How many graphs does the following yaml document from https://w3c.github.io/json-ld-syntax/#example-referencing-named-graphs-using-an-id-map-with-none contain?

---
- "@id": http://example.org/foaf-graph
  http://www.w3.org/ns/prov#generatedAtTime:
    - "@value": 2012-04-09T00:00:00
      "@type": http://www.w3.org/2001/XMLSchema#dateTime
  http://example.org/graphMap:
    - "@graph":
        - "@id": http://manu.sporny.org/about#manu
          "@type":
            - http://xmlns.com/foaf/0.1/Person
          http://xmlns.com/foaf/0.1/name:
            - "@value": Manu Sporny
          http://xmlns.com/foaf/0.1/knows:
            - "@id": https://greggkellogg.net/foaf#me
    - "@graph":
        - "@id": https://greggkellogg.net/foaf#me
          "@type":
            - http://xmlns.com/foaf/0.1/Person
          http://xmlns.com/foaf/0.1/name:
            - "@value": Gregg Kellogg
          http://xmlns.com/foaf/0.1/knows:
            - "@id": http://manu.sporny.org/about#manu  
...

gkellogg commented 1 year ago

If you click on the "TriG" tab, you'll see it in RDF. It contains two anonymous graphs:

@prefix foaf: <http://xmlns.com/foaf/0.1/> .
@prefix prov: <http://www.w3.org/ns/prov#> .
@prefix rdf: <http://www.w3.org/1999/02/22-rdf-syntax-ns#> .
@prefix xsd: <http://www.w3.org/2001/XMLSchema#> .

<http://example.org/foaf-graph> <http://example.org/graphMap> _:b0,  _:b1;
   prov:generatedAtTime "2012-04-09T00:00:00"^^xsd:dateTime .

_:b0 {
  <http://manu.sporny.org/about#manu> a foaf:Person;
     foaf:name "Manu Sporny";
     foaf:knows <https://greggkellogg.net/foaf#me> .
}

_:b1 {
  <https://greggkellogg.net/foaf#me> a foaf:Person;
     foaf:name "Gregg Kellogg";
     foaf:knows <http://manu.sporny.org/about#manu> .
}

Except at the very top @graph always introduces a named graph.
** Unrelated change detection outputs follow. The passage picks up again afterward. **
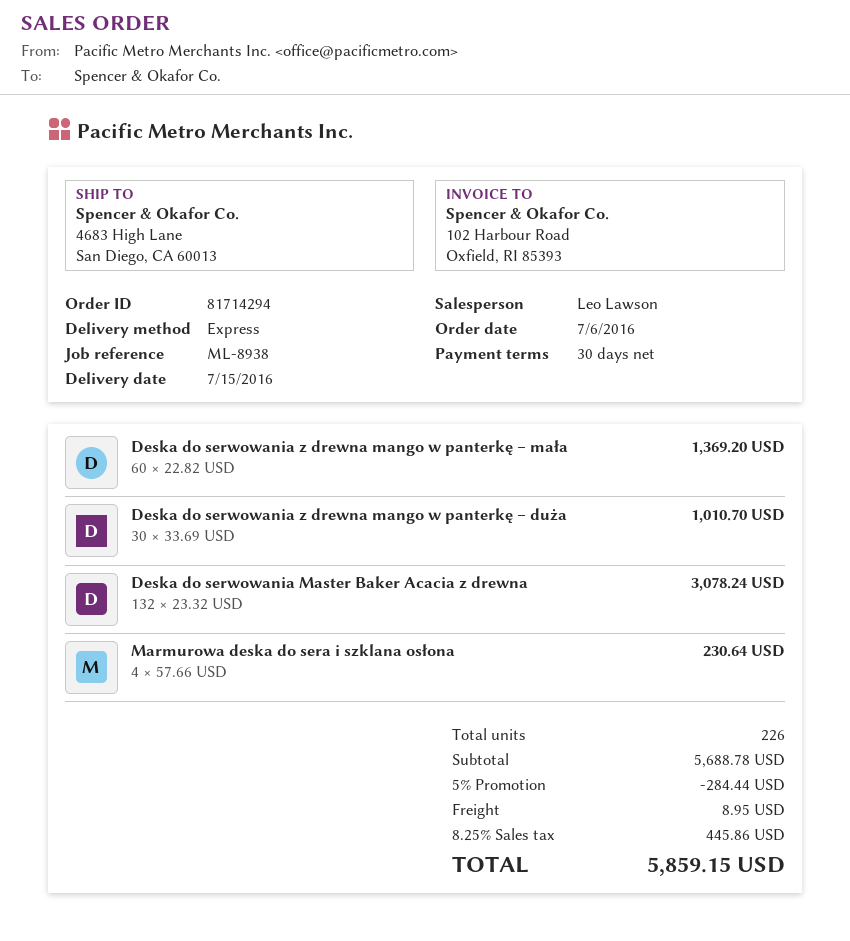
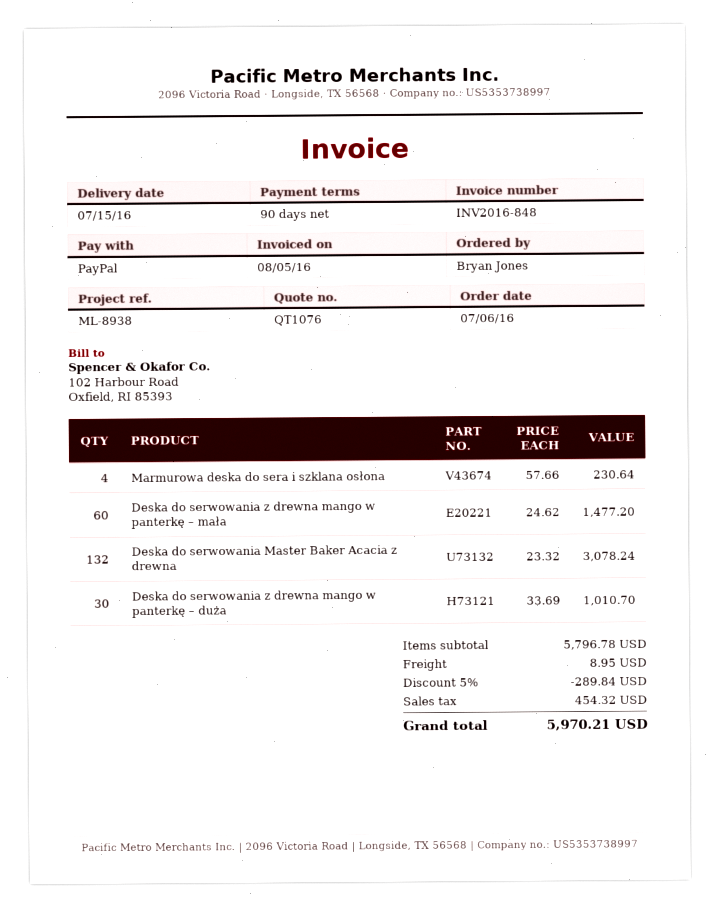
payment terms: 30 days -> 90 days
Deska do serwowania z drewna mango w panterkę – mała: 60 x 22.82 = 1369.20 -> 60 x 24.62 = 1477.20
subtotal: 5688.78 -> 5796.78
discount: 5% = 284.44 -> 5% = 289.84
tax: 445.86 -> 454.32
total: 5859.15 -> 5970.21

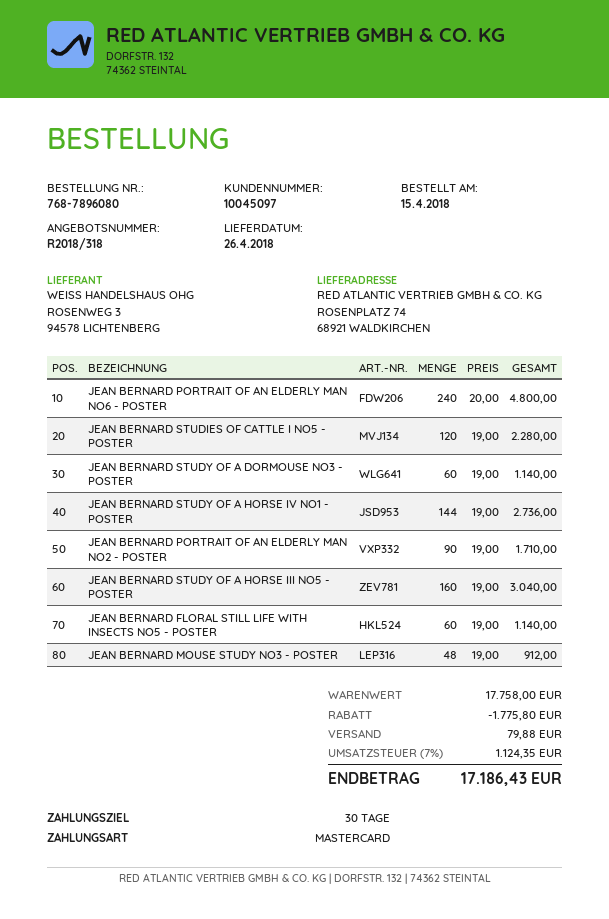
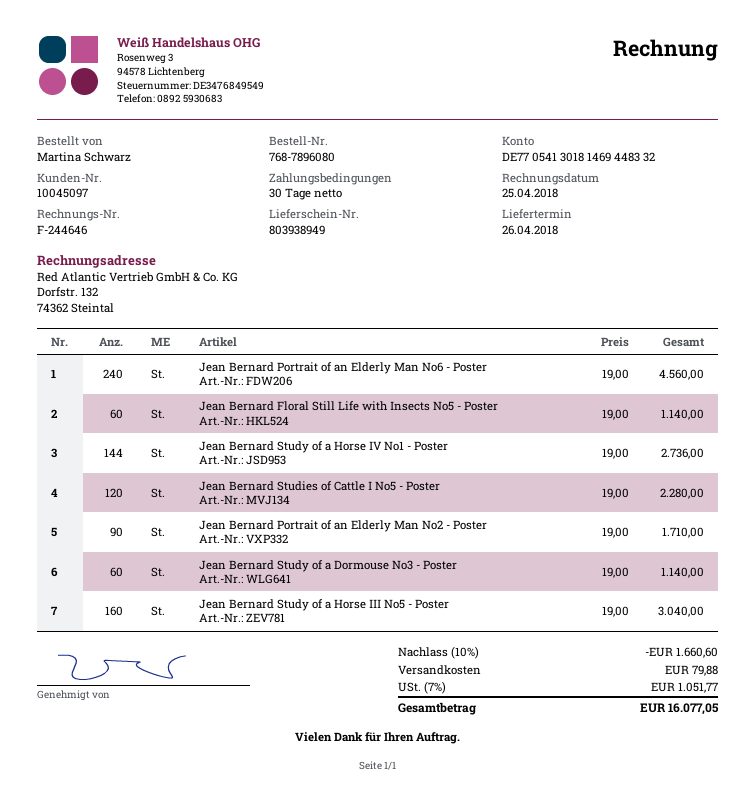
JEAN BERNARD PORTRAIT OF AN ELDERLY MAN NO6 - POSTER: 240 x 20.00 = 4800.00 -> 240 x 19.00 = 4560.00
JEAN BERNARD MOUSE STUDY NO3 - POSTER: 48 x 19.00 = 912.00 -> none
discount: 1775.80 -> 1660.60
tax: 7% = 1124.35 -> 7% = 1051.77
total: 17186.43 -> 16077.05

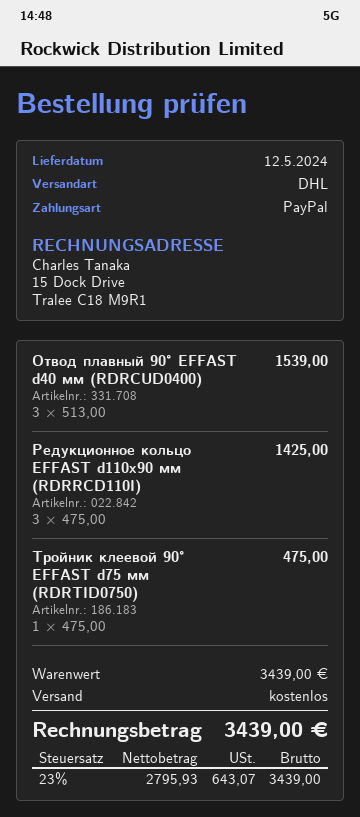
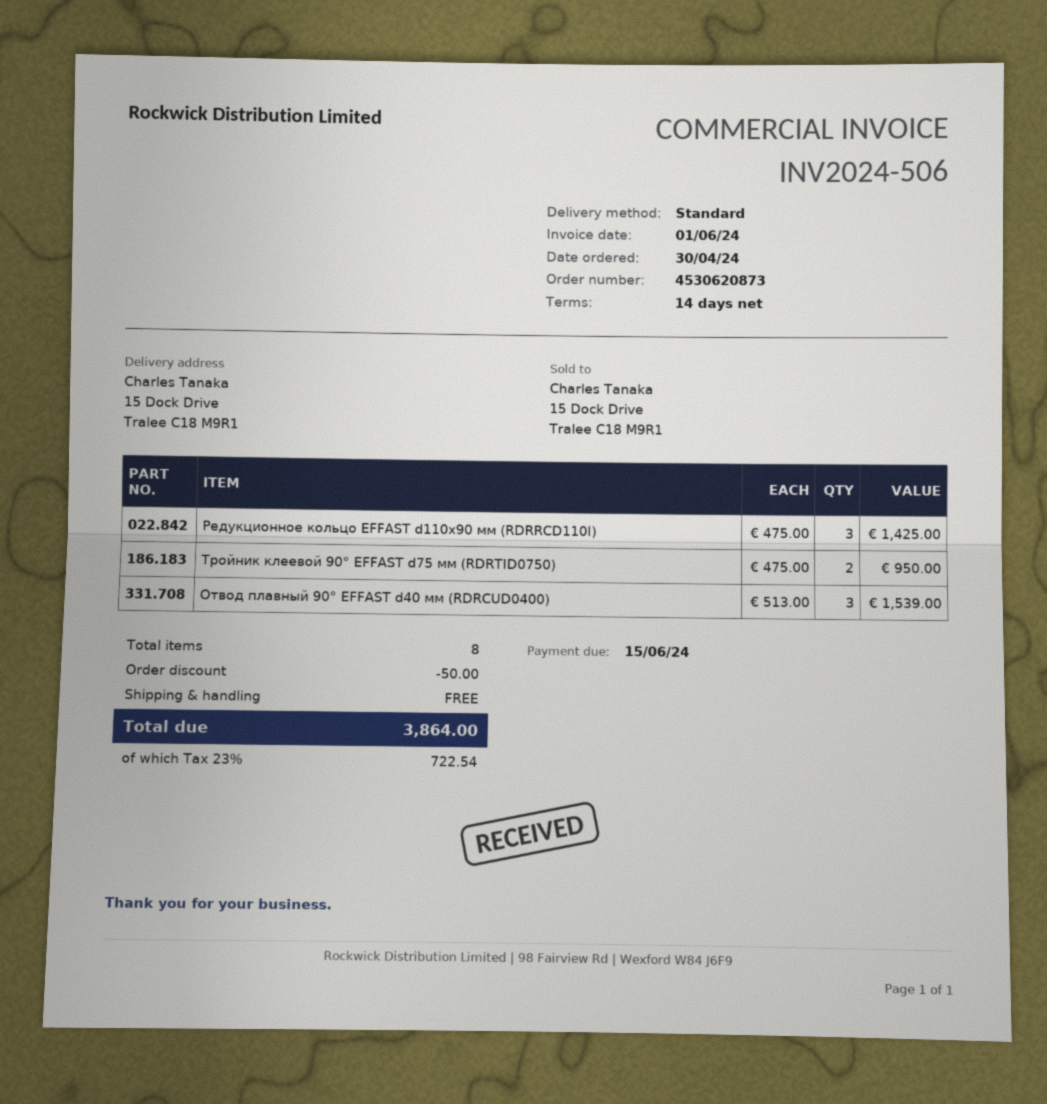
shipping method: DHL -> standard
Тройник клеевой 90° EFFAST d75 мм (RDRTID0750): 1 x 475.00 = 475.00 -> 2 x 475.00 = 950.00
discount: none -> 50.00
tax: 23% = 643.07 -> 23% = 722.54
total: 3439.00 -> 3864.00

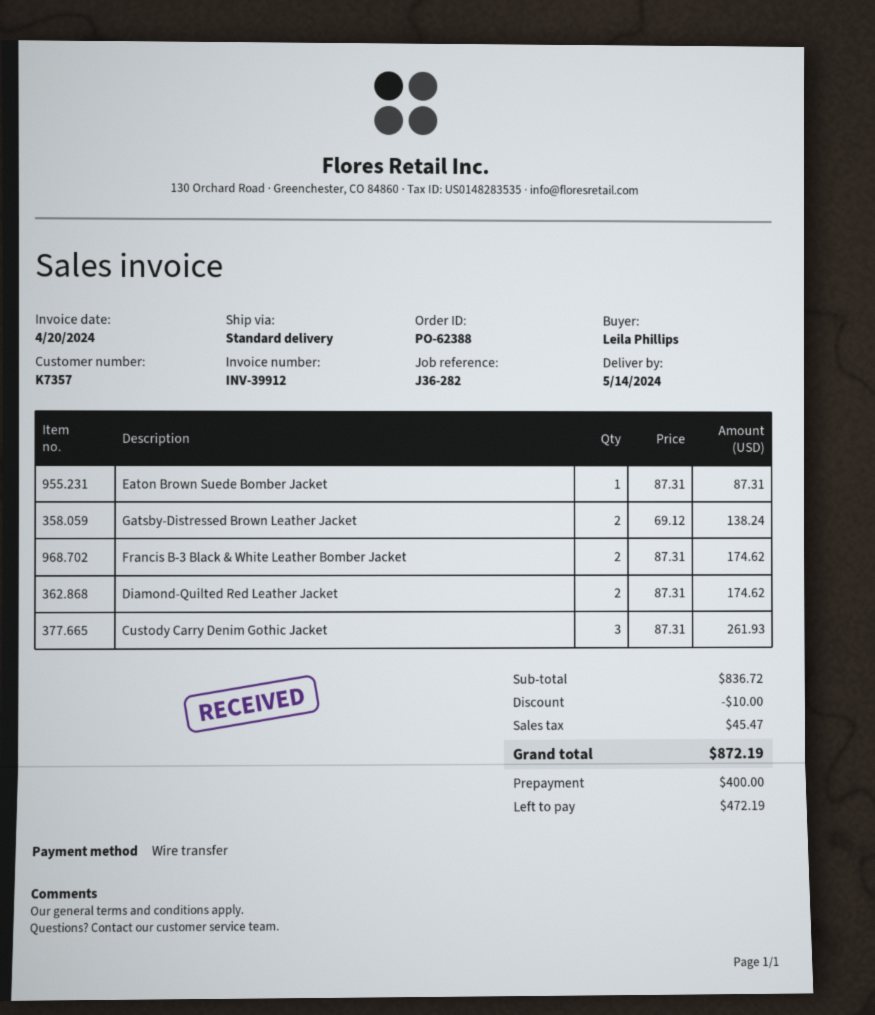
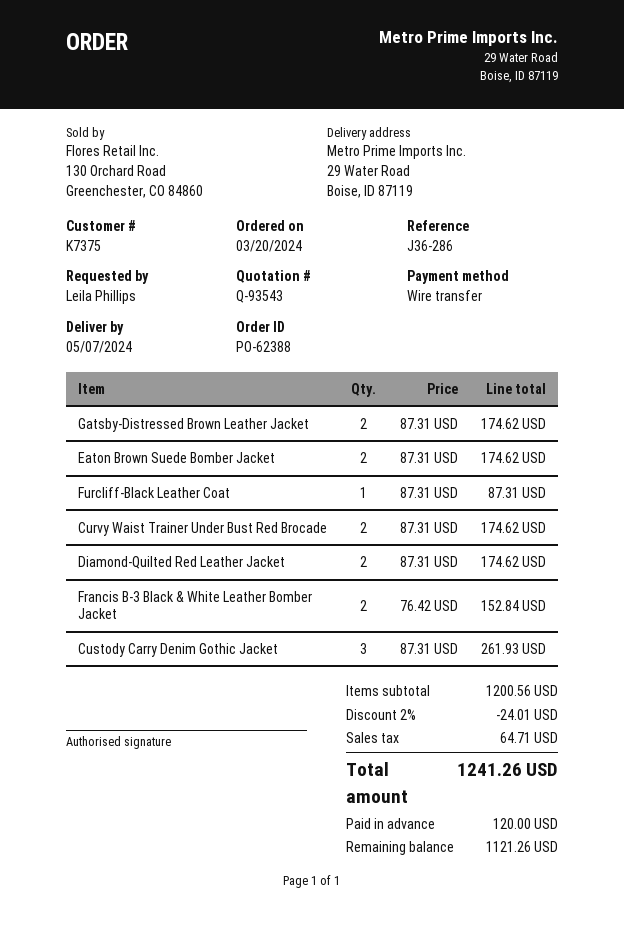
delivery date: 2024-05-14 -> 2024-05-07
customer number: K7357 -> K7375
reference: J36-282 -> J36-286
Eaton Brown Suede Bomber Jacket: 1 x 87.31 = 87.31 -> 2 x 87.31 = 174.62
Gatsby-Distressed Brown Leather Jacket: 2 x 69.12 = 138.24 -> 2 x 87.31 = 174.62
Francis B-3 Black & White Leather Bomber Jacket: 2 x 87.31 = 174.62 -> 2 x 76.42 = 152.84
Furcliff-Black Leather Coat: none -> 1 x 87.31 = 87.31
Curvy Waist Trainer Under Bust Red Brocade: none -> 2 x 87.31 = 174.62
subtotal: 836.72 -> 1200.56
discount: 10.00 -> 24.01
tax: 45.47 -> 64.71
total: 872.19 -> 1241.26
deposit: 400.00 -> 120.00
balance: 472.19 -> 1121.26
When used in the top-most object, it allows multiple nodes to be defined in the default graph. This was a confusing part of the 1.0 spec, and may be more intuitive using the @included keyword.

ioggstream commented 1 year ago

So iiuc I have a single YAML-LD document containing two graphs, right?

gkellogg commented 1 year ago

Yes (you can try it in my distiller), but I needed to quote the datetime value.

ioggstream commented 1 year ago

@gkellogg I think the simplest thing to do is to just map a YAML-LD stream to a sequence of JSON-LD files. If there's no analogy with JSON-LD, I don't think we should not force an RDF structure on YAML streams.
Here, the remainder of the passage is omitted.